* [Instructions to follow]:
Copy the listing below line for line, from its opening line to the one with "Bandz Bracelet acier", both included; stop there.

═════ Given records ═════

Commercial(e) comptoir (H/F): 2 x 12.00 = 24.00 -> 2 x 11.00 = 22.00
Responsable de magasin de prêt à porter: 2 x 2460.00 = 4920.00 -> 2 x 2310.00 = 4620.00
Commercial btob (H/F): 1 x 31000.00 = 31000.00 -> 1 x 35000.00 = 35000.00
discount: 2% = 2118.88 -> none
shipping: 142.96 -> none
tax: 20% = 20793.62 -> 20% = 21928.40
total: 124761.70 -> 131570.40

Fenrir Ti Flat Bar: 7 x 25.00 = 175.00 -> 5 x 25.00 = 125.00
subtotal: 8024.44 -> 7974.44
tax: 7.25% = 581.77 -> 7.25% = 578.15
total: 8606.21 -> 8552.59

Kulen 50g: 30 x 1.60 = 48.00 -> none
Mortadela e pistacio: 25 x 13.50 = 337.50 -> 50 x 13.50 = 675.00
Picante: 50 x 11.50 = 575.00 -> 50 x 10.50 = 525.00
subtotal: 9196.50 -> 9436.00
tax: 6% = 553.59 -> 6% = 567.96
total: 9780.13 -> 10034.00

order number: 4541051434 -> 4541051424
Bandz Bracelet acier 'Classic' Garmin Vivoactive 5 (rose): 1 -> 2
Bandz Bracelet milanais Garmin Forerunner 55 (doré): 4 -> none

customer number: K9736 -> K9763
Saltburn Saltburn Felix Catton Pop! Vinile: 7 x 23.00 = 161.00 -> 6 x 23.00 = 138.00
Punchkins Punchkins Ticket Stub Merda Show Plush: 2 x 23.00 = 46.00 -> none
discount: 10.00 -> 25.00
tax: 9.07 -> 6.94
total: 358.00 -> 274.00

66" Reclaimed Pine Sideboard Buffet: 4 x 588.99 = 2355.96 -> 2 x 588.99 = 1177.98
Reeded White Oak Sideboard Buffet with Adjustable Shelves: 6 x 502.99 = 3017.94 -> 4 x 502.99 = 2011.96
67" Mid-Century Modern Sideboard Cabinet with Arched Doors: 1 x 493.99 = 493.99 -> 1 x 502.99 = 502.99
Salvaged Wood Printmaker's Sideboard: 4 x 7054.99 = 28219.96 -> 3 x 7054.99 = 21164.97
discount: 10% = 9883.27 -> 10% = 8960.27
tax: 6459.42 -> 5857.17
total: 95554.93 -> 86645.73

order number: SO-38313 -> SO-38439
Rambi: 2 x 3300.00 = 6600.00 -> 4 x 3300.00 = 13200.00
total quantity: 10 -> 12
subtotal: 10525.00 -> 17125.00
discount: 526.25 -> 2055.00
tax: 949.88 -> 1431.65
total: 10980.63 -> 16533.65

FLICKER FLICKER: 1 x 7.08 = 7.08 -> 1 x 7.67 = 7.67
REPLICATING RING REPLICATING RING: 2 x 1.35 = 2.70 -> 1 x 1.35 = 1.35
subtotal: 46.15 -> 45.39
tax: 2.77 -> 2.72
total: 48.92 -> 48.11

═════

* [Expected answer]:
Commercial(e) comptoir (H/F): 2 x 12.00 = 24.00 -> 2 x 11.00 = 22.00
Responsable de magasin de prêt à porter: 2 x 2460.00 = 4920.00 -> 2 x 2310.00 = 4620.00
Commercial btob (H/F): 1 x 31000.00 = 31000.00 -> 1 x 35000.00 = 35000.00
discount: 2% = 2118.88 -> none
shipping: 142.96 -> none
tax: 20% = 20793.62 -> 20% = 21928.40
total: 124761.70 -> 131570.40

Fenrir Ti Flat Bar: 7 x 25.00 = 175.00 -> 5 x 25.00 = 125.00
subtotal: 8024.44 -> 7974.44
tax: 7.25% = 581.77 -> 7.25% = 578.15
total: 8606.21 -> 8552.59

Kulen 50g: 30 x 1.60 = 48.00 -> none
Mortadela e pistacio: 25 x 13.50 = 337.50 -> 50 x 13.50 = 675.00
Picante: 50 x 11.50 = 575.00 -> 50 x 10.50 = 525.00
subtotal: 9196.50 -> 9436.00
tax: 6% = 553.59 -> 6% = 567.96
total: 9780.13 -> 10034.00

order number: 4541051434 -> 4541051424
Bandz Bracelet acier 'Classic' Garmin Vivoactive 5 (rose): 1 -> 2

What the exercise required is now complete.